Looks like fun! Bonnie talking is hysterical...she makes me smile.

I'm jealous!


----------



## Maglily (Feb 3, 2009)

oh this looks like so much fun, and so much more fun than my afternoon clearing the driveway. 
Bonnie does look so sweet too, I wonder what she was trying to tell you lol.


----------



## Lacie's Mom (Oct 11, 2006)

It's always so wonderful when we can visit our SM friends in person. Beautiful pictures of beautiful Ladies -- including Miss Bonnie and Miss Marilyn. Linda -- you know how much I love that pictures of Marilyn. It's so unique.


----------



## aprilb (Jul 9, 2010)

All you gals look so adorable!:wub: Just love that pic of Bonnie vocalizing.:HistericalSmiley::wub: I'm so glad you could get together!!:chili:


----------



## RudyRoo (Jun 24, 2011)

I love all of the things in this picture! Cory looks like she would fit right in as a NYCer! 

I'm SO jealous that you got to meet up, and that you enjoyed bagels and prosecco mimosas! That sounds like my every saturday the entire time I lived there.  I would kill for to be able to walk to a place right now to get an everything bagel, scooped out and toasted, with scallion cream cheese. If I ask for scooped out bagels in Texas they look at me like I'm speaking a foreign language. 

Thanks for sharing the pictures! I hope to have very similar pictures when I visit in the next month or so! You ladies are beautiful inside and out.


----------



## zooeysmom (Aug 1, 2011)

How cute! Sounds like a great time.


----------



## Bonnie's Mommie (Mar 2, 2006)

Furbabies mom said:


> I loved the pics!! Bonnie is one sweet girl !!! Sounds like you ladies has a great time!!!
> 
> You all look great!


Thanks, Deborah! We really did have a great time.


LuvMyBoys said:


> Looks like fun! Bonnie talking is hysterical...she makes me smile.
> 
> I'm jealous!


Laura, believe me, Bonnie talked A LOT during our mini meet up!


Maglily said:


> oh this looks like so much fun, and so much more fun than my afternoon clearing the driveway.
> Bonnie does look so sweet too, I wonder what she was trying to tell you lol.


Brenda, I think ANYTHING would be more fun than clearing a driveway, lol! I wonder what she'd say, too, if she could talk.:w00t:


Lacie's Mom said:


> It's always so wonderful when we can visit our SM friends in person. Beautiful pictures of beautiful Ladies -- including Miss Bonnie and Miss Marilyn. Linda -- you know how much I love that pictures of Marilyn. It's so unique.


Yes, Lynn, it was great meeting up with Sue and Cory. I'm lucky to live here, with a number of great SM mommies nearby.

I remember how much you liked my Marilyn! I love her, too.
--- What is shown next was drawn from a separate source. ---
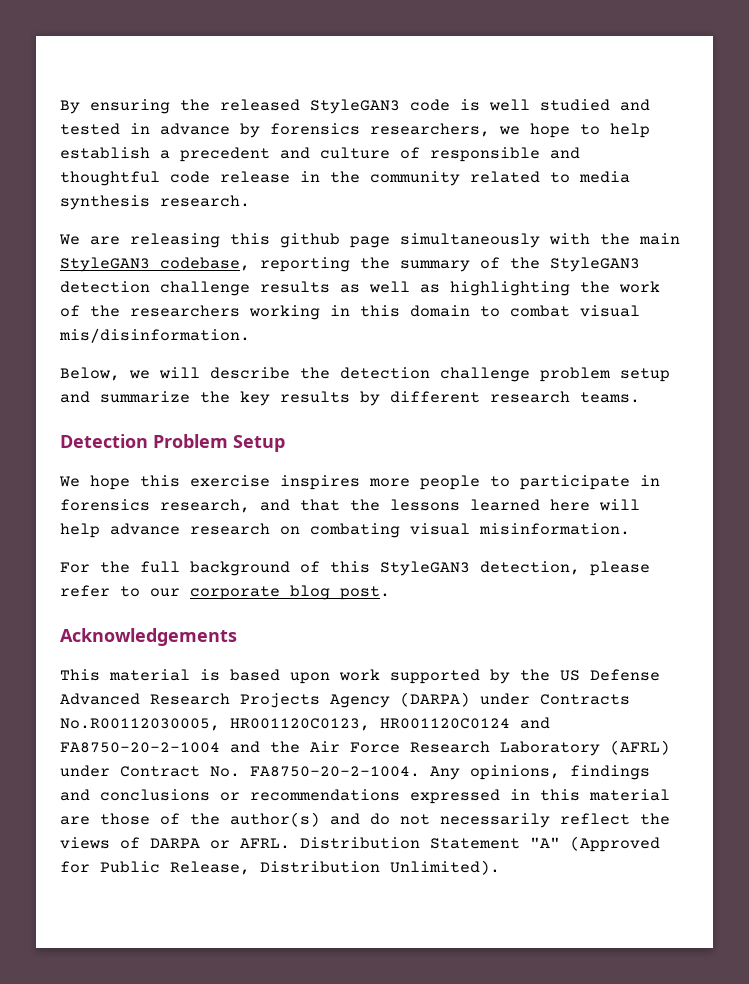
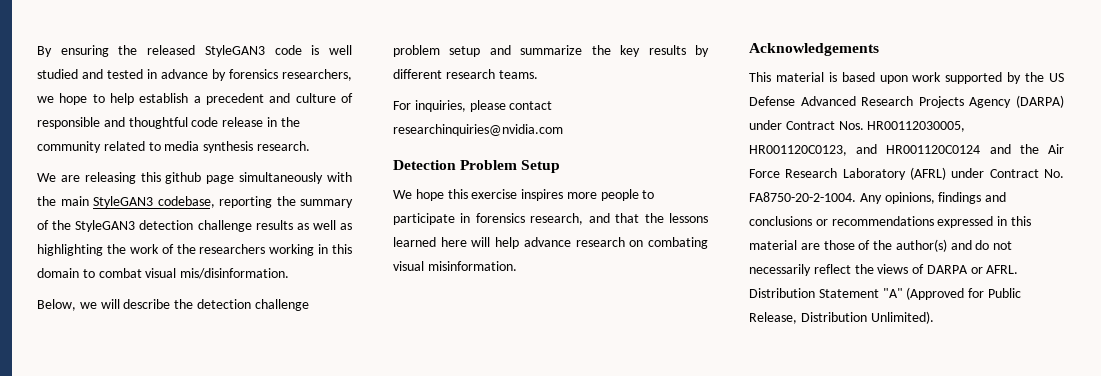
(640, 397) none -> [393,100,553,112] [393,124,563,136] // For inquiries, please contact researchinquiries@nvidia.com
[60,561,650,576] [60,585,390,600] // For the full background of this StyleGAN3 detection, please refer to our corporate blog post. -> (517, 266) none
[540,694,630,705] [60,717,550,731] [60,742,220,753] Contracts No.R00112030005, HR001120C0123, HR001120C0124 and FA8750-20-2-1004 -> [785,121,966,132] [749,144,981,156] Contract Nos. HR00112030005, HR001120C0123, and HR001120C0124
I agree, it's very unique.


aprilb said:


> All you gals look so adorable!:wub: Just love that pic of Bonnie vocalizing.:HistericalSmiley::wub: I'm so glad you could get together!!:chili:


Thanks, April! I know, Bonnie looks like she's howling at the moon, right?:HistericalSmiley:


RudyRoo said:


> I love all of the things in this picture! Cory looks like she would fit right in as a NYCer!
> 
> I'm SO jealous that you got to meet up, and that you enjoyed bagels and prosecco mimosas! That sounds like my every saturday the entire time I lived there.  I would kill for to be able to walk to a place right now to get an everything bagel, scooped out and toasted, with scallion cream cheese. If I ask for scooped out bagels in Texas they look at me like I'm speaking a foreign language.
> 
> Thanks for sharing the pictures! I hope to have very similar pictures when I visit in the next month or so! You ladies are beautiful inside and out.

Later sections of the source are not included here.